DESCRIPTION (provided by applicant): Project Summary Hematopoietic stem cell (HSC) transplantation has been used as a standard treatment for a number of hematopoietic disorders and malignancies to achieve blood regeneration in many patients. However, procuring a sufficient number of compatible HSC sources for patients who need allogeneic transplantation remains challenging, and thus only a fraction of the patients undergo transplantation. Therefore, new advances are needed to develop strategies to either expand HSCs ex vivo or regenerate HSCs in vivo. Multipotent bone marrow (BM) mesenchymal stromal cells (MSCs) are the major constituents of the HSC niche in the bone marrow, providing key regulatory signals to program hematopoiesis. How MSCs can be harnessed remains an important goal to achieve clinical benefits for blood regeneration. Advances in the field of biomechanics have revealed that a range of matrix stiffness exhibited by the native BM milieu elicits profound contractile force- dependent biological responses in MSCs. The goal of this proposal is thus to evaluate the potential of biomaterials with tunable matrix stiffness for use in controlling MSCs to facilitate blood regeneration. The overall hypothesis is that matrix stiffness controls secretion of proteins from MSCs, and in turn, influences hematopoiesis in a paracrine manner. The specific aims include: (1) Elucidate mechanisms behind matrix stiffness-dependent release of hematopoietic factors from MSCs. (2) Engineer injectable hydrogel microdroplets that can encapsulate single MSCs with tunable matrix stiffness. (3) Assess the therapeutic effect of MSCs in hydrogel microdroplets on human blood regeneration in vivo. During the K99 training period, this award will be used to further the candidate's training in stem cell mechanobiology, and for him to become competent in physical approaches to biomaterial design and advanced microtechnologies. This research will be conducted in a major bioengineering laboratory at Harvard University that focus on biomaterial-based technology development for tissue engineering and studying mechanotransduction, with close clinical connections at Massachusetts General Hospital. This experience will ensure a smooth transition into the R00 phase for the candidate to become an independent translational investigator at the interface between mechanobiology and bioengineering to develop novel therapeutic strategies for hematopoietic disorders.

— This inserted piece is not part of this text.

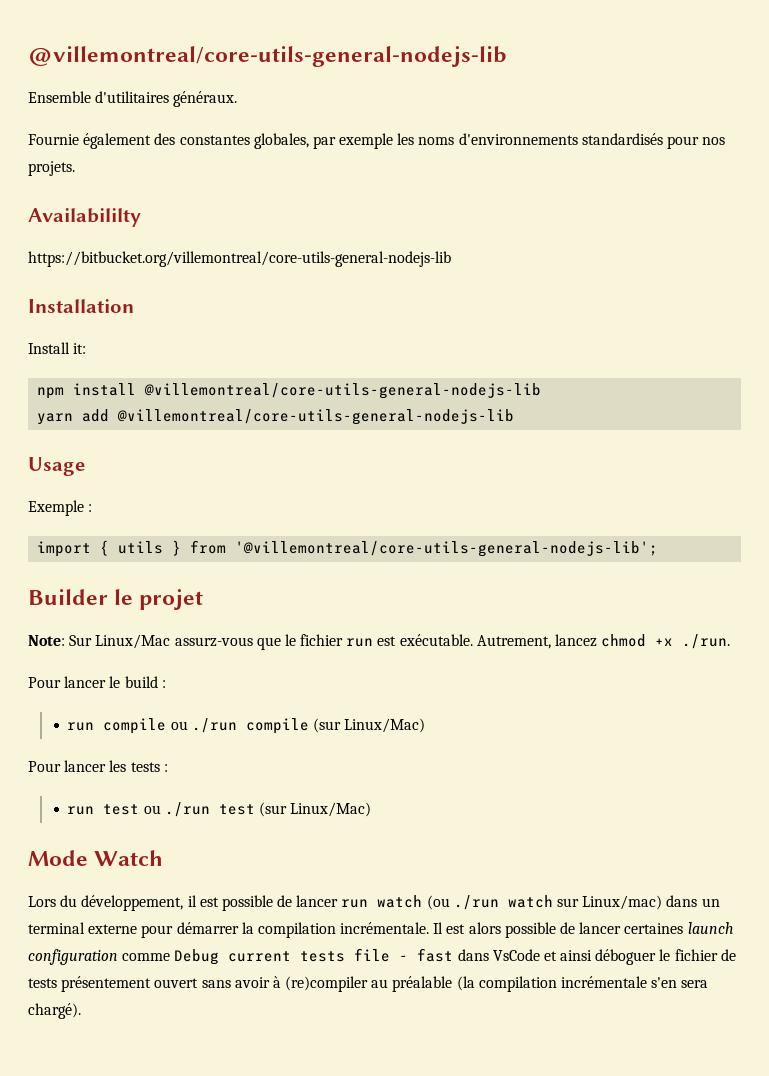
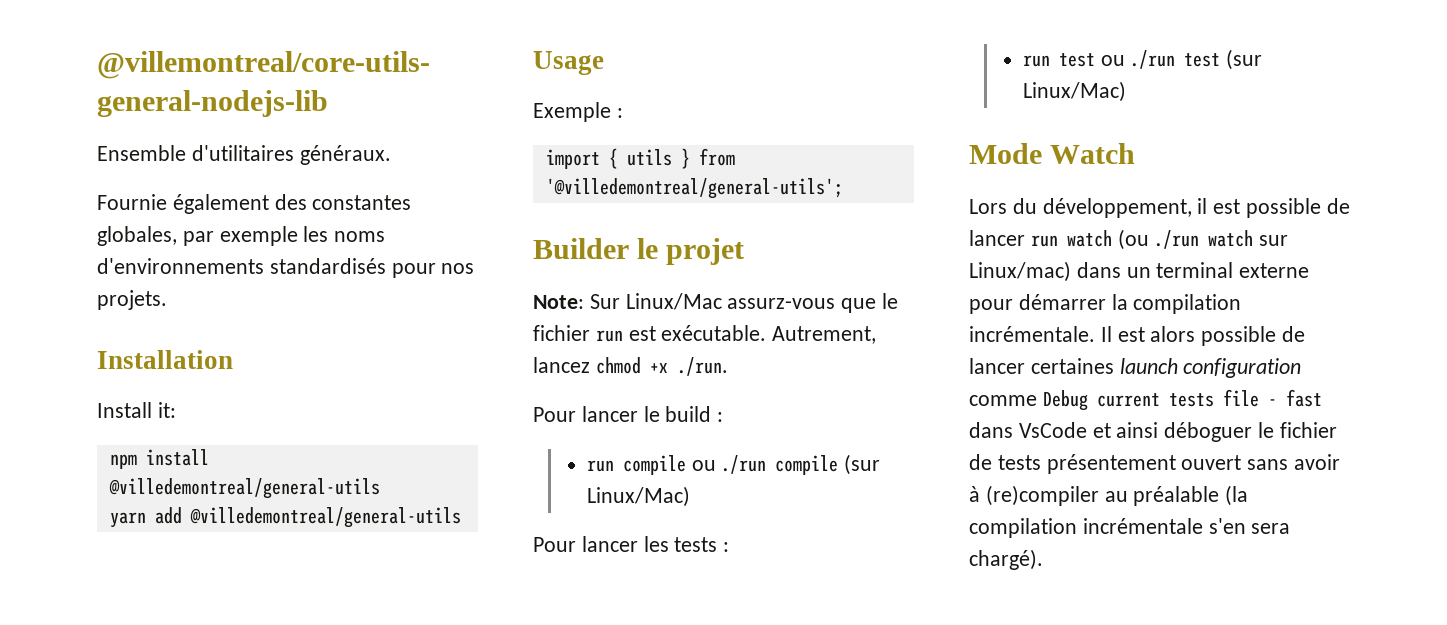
[28,208,141,227] [28,251,451,267] // Availabililty // https://bitbucket.org/villemontreal/core-utils-general-nodejs-lib -> (167, 300) none
[144,383,542,399] @villemontreal/core-utils-general-nodejs-lib -> [108,478,380,499] @villedemontreal/general-utils
[117,409,515,425] @villemontreal/core-utils-general-nodejs-lib -> [189,507,461,528] @villedemontreal/general-utils
[235,541,659,557] '@villemontreal/core-utils-general-nodejs-lib'; -> [545,178,843,199] '@villedemontreal/general-utils';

描述（由申请人提供）：项目摘要造血干细胞（HSC）移植已被用作许多造血疾病和恶性肿瘤的标准治疗方法，以实现许多患者的血液再生。但是，为需要同种异体移植的患者购买足够数量的兼容HSC来源仍然具有挑战性，因此只有一小部分患者接受了移植。因此，需要新的进步来制定策略以在体内扩展HSC或在体内再生HSC。多能骨髓（BM）间充质基质细胞（MSC）是骨髓中HSC生态位的主要成分，为造血造血提供了关键的调节信号。如何利用MSC仍然是实现血液再生临床益处的重要目标。生物力学领域的进步表明，本地BM环境表现出的一系列基质刚度引起了MSC中深厚的收缩力依赖性生物学反应。因此，该提案的目的是评估具有可调基质刚度的生物材料的潜力，用于控制MSC以促进血液再生。总体假设是基质刚度控制MSC的蛋白质分泌，进而以旁分泌方式影响造血。具体目的包括：（1）阐明基质刚度依赖性释放造血因子的机制。 （2）可以用可调矩阵刚度封装单个MSC的工程师注射水凝胶微芯。 （3）评估MSC在水凝胶微核对体内人体血液再生中的治疗作用。在K99培训期间，该奖项将用于进一步促进候选人在干细胞机械生物学方面的培训，并使他能够在生物材料设计和高级微观技术方面胜任。这项研究将在哈佛大学的一项主要生物工程实验室进行，该实验室的重点是基于生物材料的技术开发，用于组织工程和研究机械转导的技术，并在马萨诸塞州综合医院进行了紧密的临床联系。这种经验将确保候选人成为R00阶段的平稳过渡，以成为机械生物学和生物工程之间的界面的独立翻译研究者，以开发用于造血疾病的新型治疗策略。